Input records:
::::
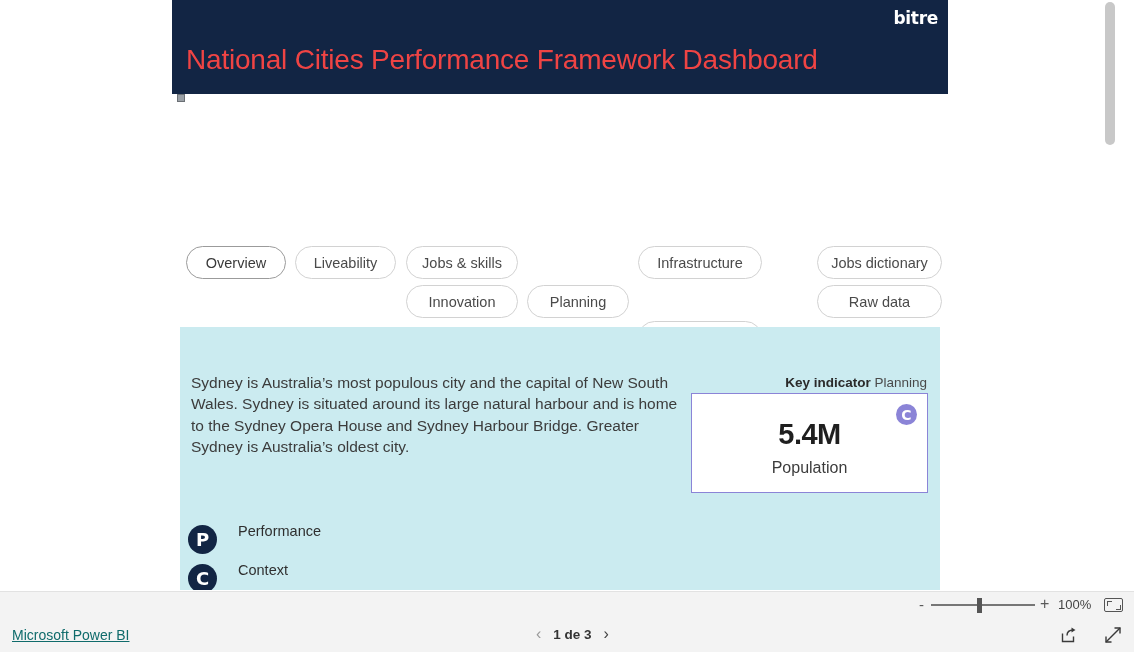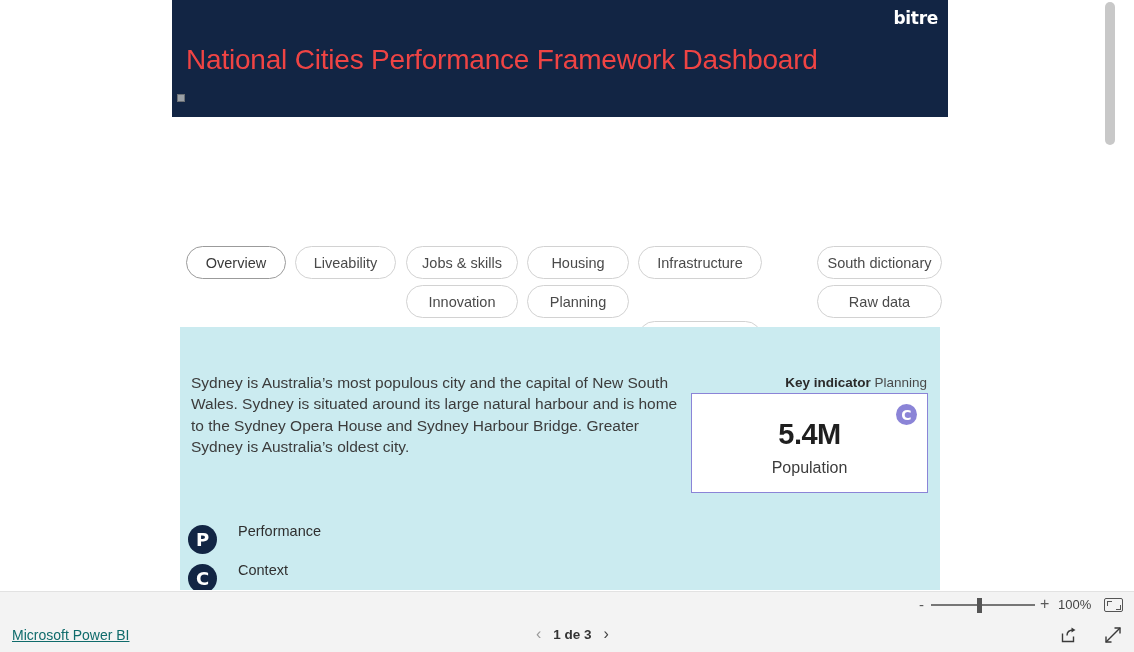--- a/index.html
+++ b/index.html
@@ -39,7 +39,7 @@
   .banner {
     position: relative;
     width: 776px;
-    height: 117px;
+    height: 94px;
     background: #122544;
   }
   .banner-logo {

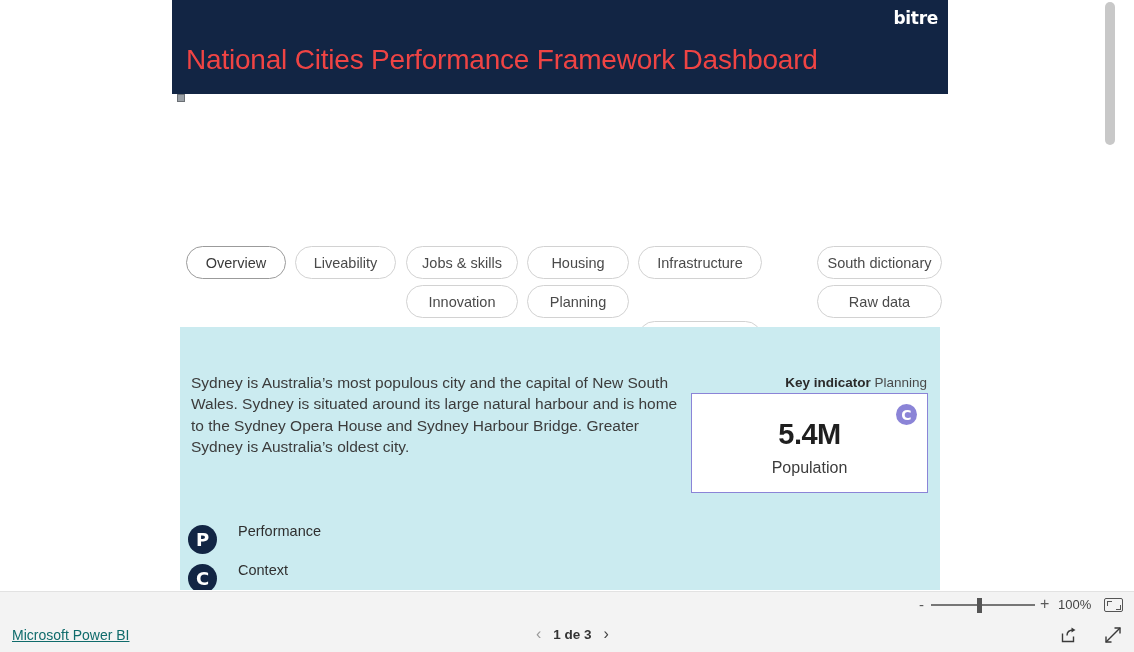--- a/index.html
+++ b/index.html
@@ -372,7 +372,6 @@
           <div class="pill selected" style="left:14px;  width:100px;">Overview</div>
           <div class="pill" style="left:123px; width:101px;">Liveability</div>
           <div class="pill" style="left:234px; width:112px;">Jobs &amp; skills</div>
-          <div class="pill" style="left:355px; width:102px;">Housing</div>
           <div class="pill" style="left:466px; width:124px;">Infrastructure</div>
           <div class="pill" style="left:645px; width:125px;">South dictionary</div>
         </div>

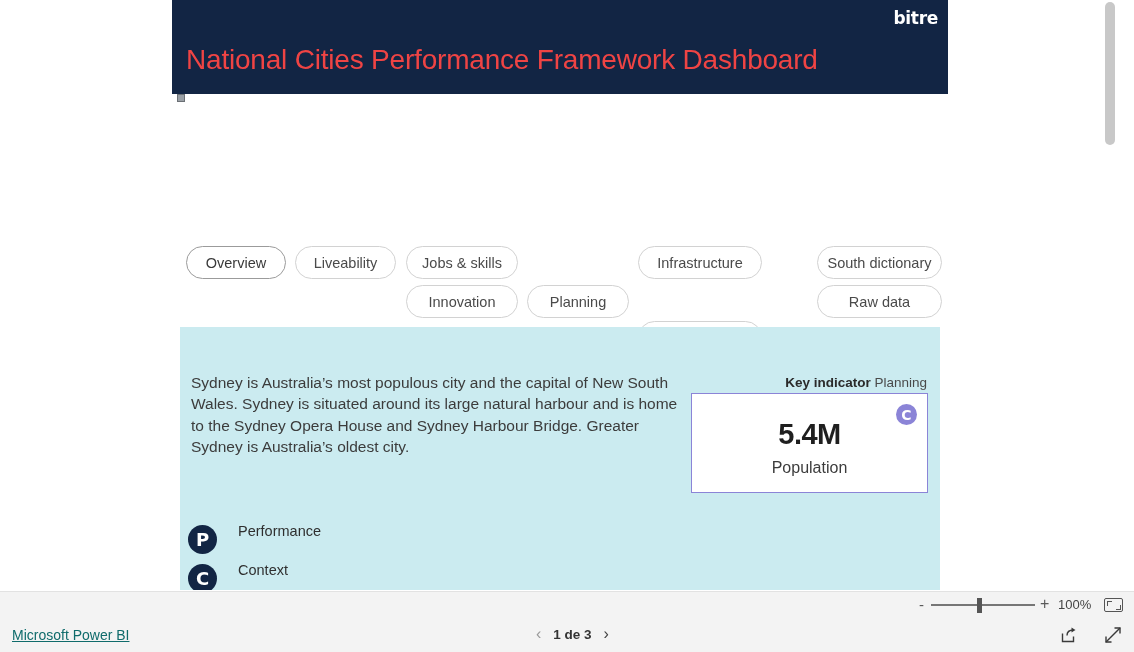--- a/index.html
+++ b/index.html
@@ -373,7 +373,7 @@
           <div class="pill" style="left:123px; width:101px;">Liveability</div>
           <div class="pill" style="left:234px; width:112px;">Jobs &amp; skills</div>
           <div class="pill" style="left:466px; width:124px;">Infrastructure</div>
-          <div class="pill" style="left:645px; width:125px;">South dictionary</div>
+          <div class="pill" style="left:645px; width:125px;">Jobs dictionary</div>
         </div>
 
         <div class="nav-row">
::::
Directions for this task: Leave the pictures out and print the records above exactly as they stand.

Exercise solution:
--- a/index.html
+++ b/index.html
@@ -39,7 +39,7 @@
   .banner {
     position: relative;
     width: 776px;
-    height: 117px;
+    height: 94px;
     background: #122544;
   }
   .banner-logo {

--- a/index.html
+++ b/index.html
@@ -372,7 +372,6 @@
           <div class="pill selected" style="left:14px;  width:100px;">Overview</div>
           <div class="pill" style="left:123px; width:101px;">Liveability</div>
           <div class="pill" style="left:234px; width:112px;">Jobs &amp; skills</div>
-          <div class="pill" style="left:355px; width:102px;">Housing</div>
           <div class="pill" style="left:466px; width:124px;">Infrastructure</div>
           <div class="pill" style="left:645px; width:125px;">South dictionary</div>
         </div>

--- a/index.html
+++ b/index.html
@@ -373,7 +373,7 @@
           <div class="pill" style="left:123px; width:101px;">Liveability</div>
           <div class="pill" style="left:234px; width:112px;">Jobs &amp; skills</div>
           <div class="pill" style="left:466px; width:124px;">Infrastructure</div>
-          <div class="pill" style="left:645px; width:125px;">South dictionary</div>
+          <div class="pill" style="left:645px; width:125px;">Jobs dictionary</div>
         </div>
 
         <div class="nav-row">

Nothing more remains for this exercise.